Se quedó de pie en el pasillo como una estatua de madera, ignorando a su madre que la sostenía en brazos y lloraba, e ignorando a su madre que suplicaba a esas personas que dejaran ir a su hija.

¡Ella se va a quedar ahí parada!

Ese día, el señor Murong ordenó a todos que ignoraran a aquella muchacha testaruda. Podía quedarse allí todo el tiempo que quisiera. Ordenó a sus sirvientes que cerraran las puertas del salón, e incluso expulsó a su madre.

Estuvo sola en el pasillo toda la noche.

Muchos años después, es posible que los habitantes de Murong Manor aún recuerden aquella escena.

La joven de quince años, Murong Ci, permanecía terca y patética en el vestíbulo, mirando los rostros burlones de la gente que estaba fuera de la puerta, agarrando con fuerza las dos flores de seda rotas, ¡negándose a soltarlas bajo ninguna circunstancia!

Se mordió el labio, permaneciendo en silencio, pero dos lágrimas claras rodaron silenciosamente por sus brillantes ojos, por su rostro afligido…

La noche siguiente.

Cuando, arrastrando sus piernas hinchadas, regresó tambaleándose a aquel pequeño patio apartado, vio a su madre, con los ojos hinchados de tanto llorar, sosteniendo una linterna roja y esperando en silencio junto a la puerta del patio.

Ese pequeño rayo de luz iluminó el rostro apacible pero a la vez triste de su madre.

Se quedó allí de pie, pronunciando fríamente una sola frase: "¿Por qué tienes que ser prostituta?!"

La linterna roja se le resbaló de las manos a su madre.

La linterna cayó al suelo y las llamas se encendieron rápidamente, reduciendo pronto la pequeña linterna a cenizas.
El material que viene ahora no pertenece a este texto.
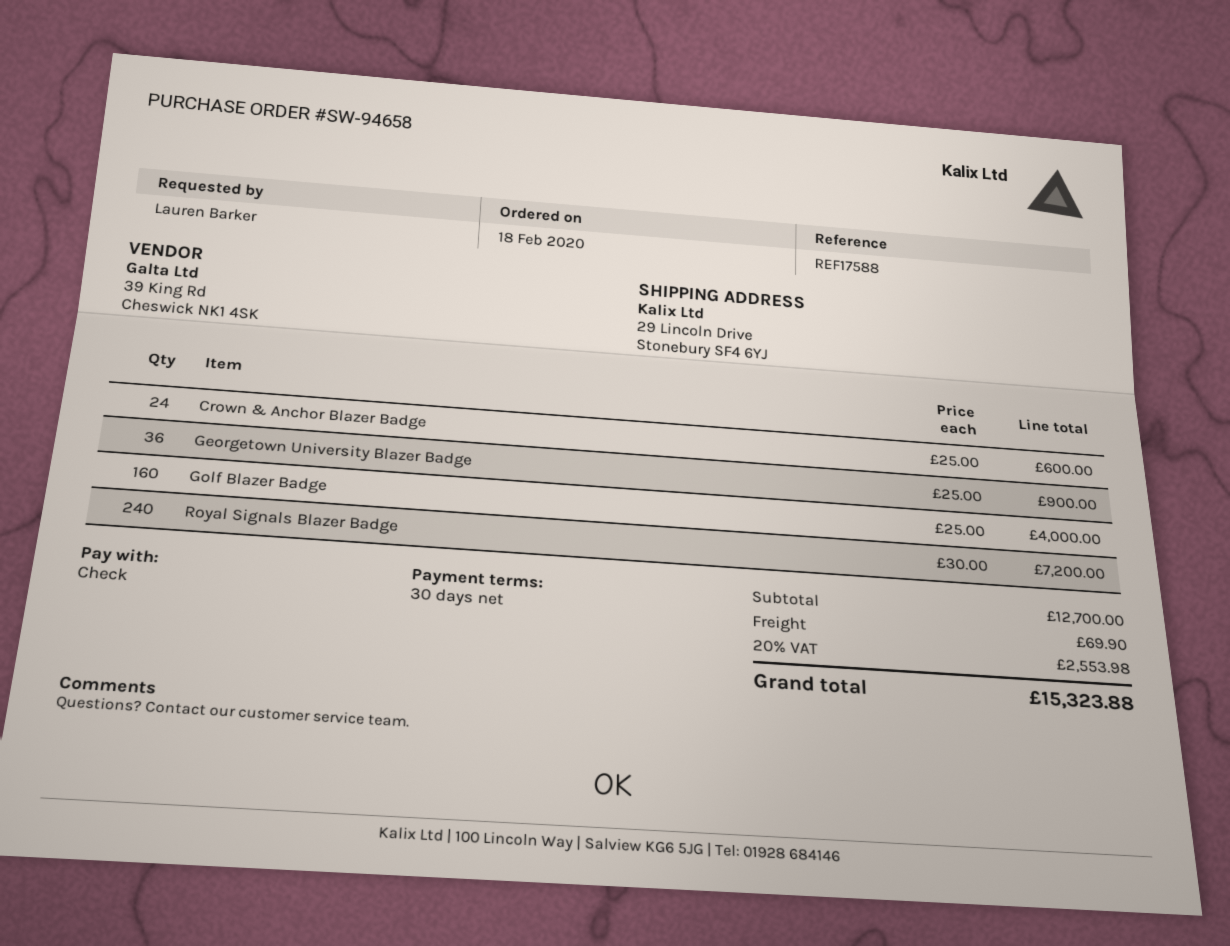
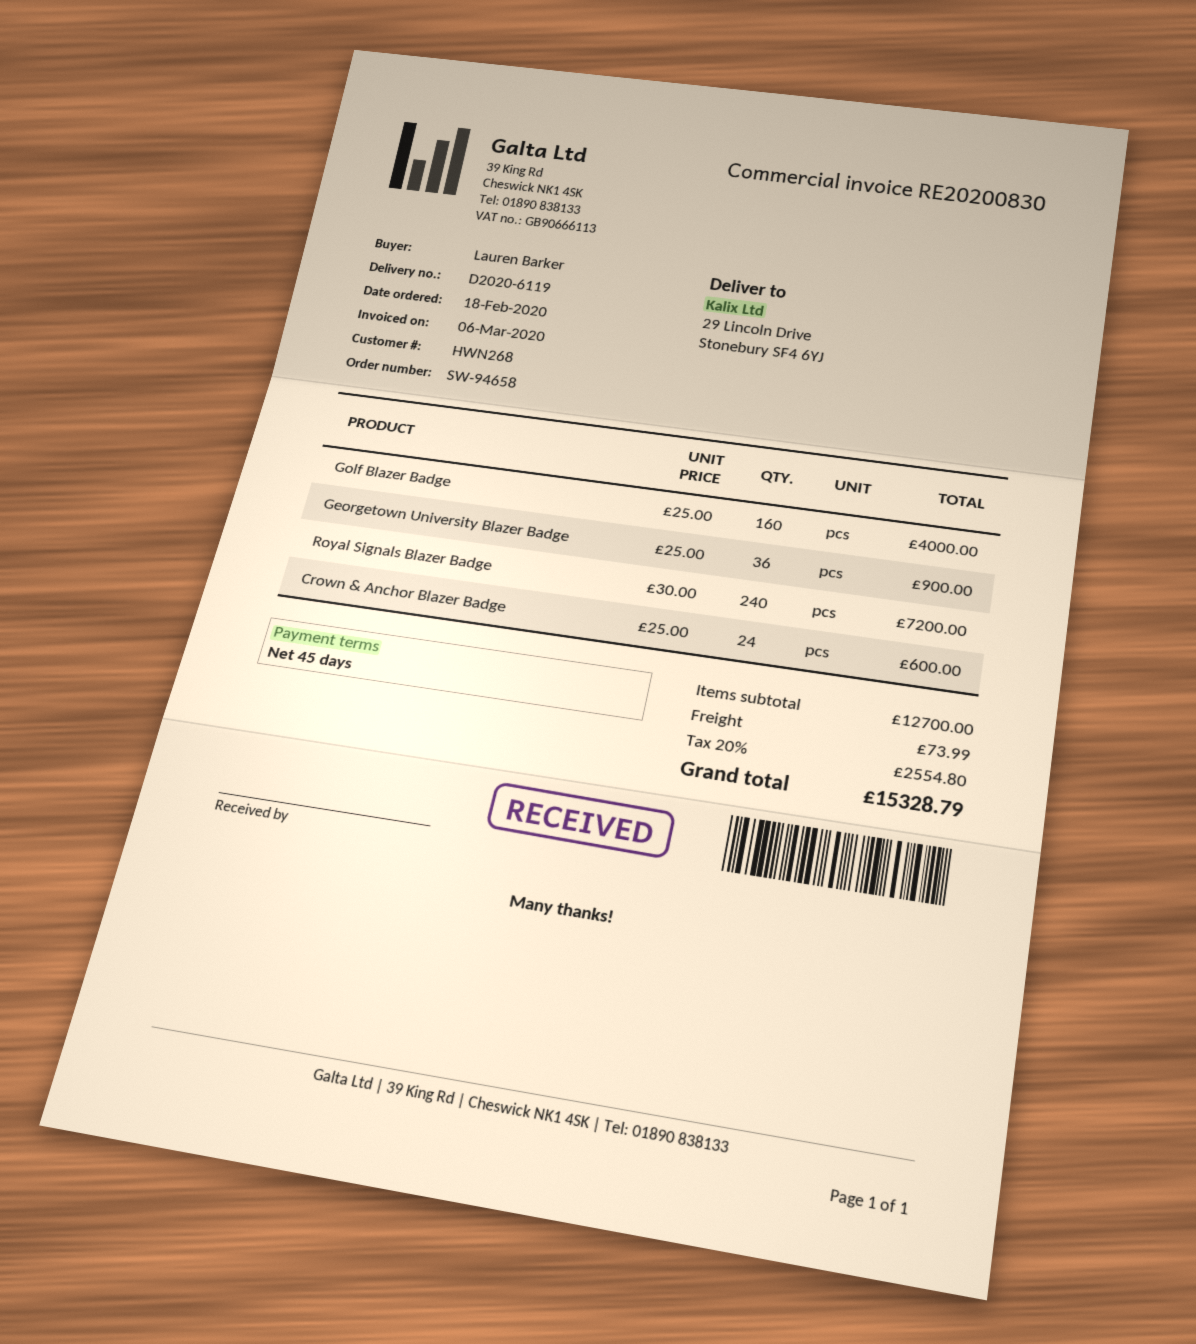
payment terms: 30 days -> 45 days
shipping: 69.90 -> 73.99
tax: 20% = 2553.98 -> 20% = 2554.80
total: 15323.88 -> 15328.79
Aquel pequeño punto de luz cálida fue engullido por la oscuridad.

Ignorando el rostro repentinamente pálido de su madre, gritó descontroladamente: "¡Todo es culpa tuya! ¡Tú eres la que me hundió! Si no fuera por ti, no me despreciarían. ¡Solo soy la hija de una prostituta! ¿Por qué eres una prostituta?".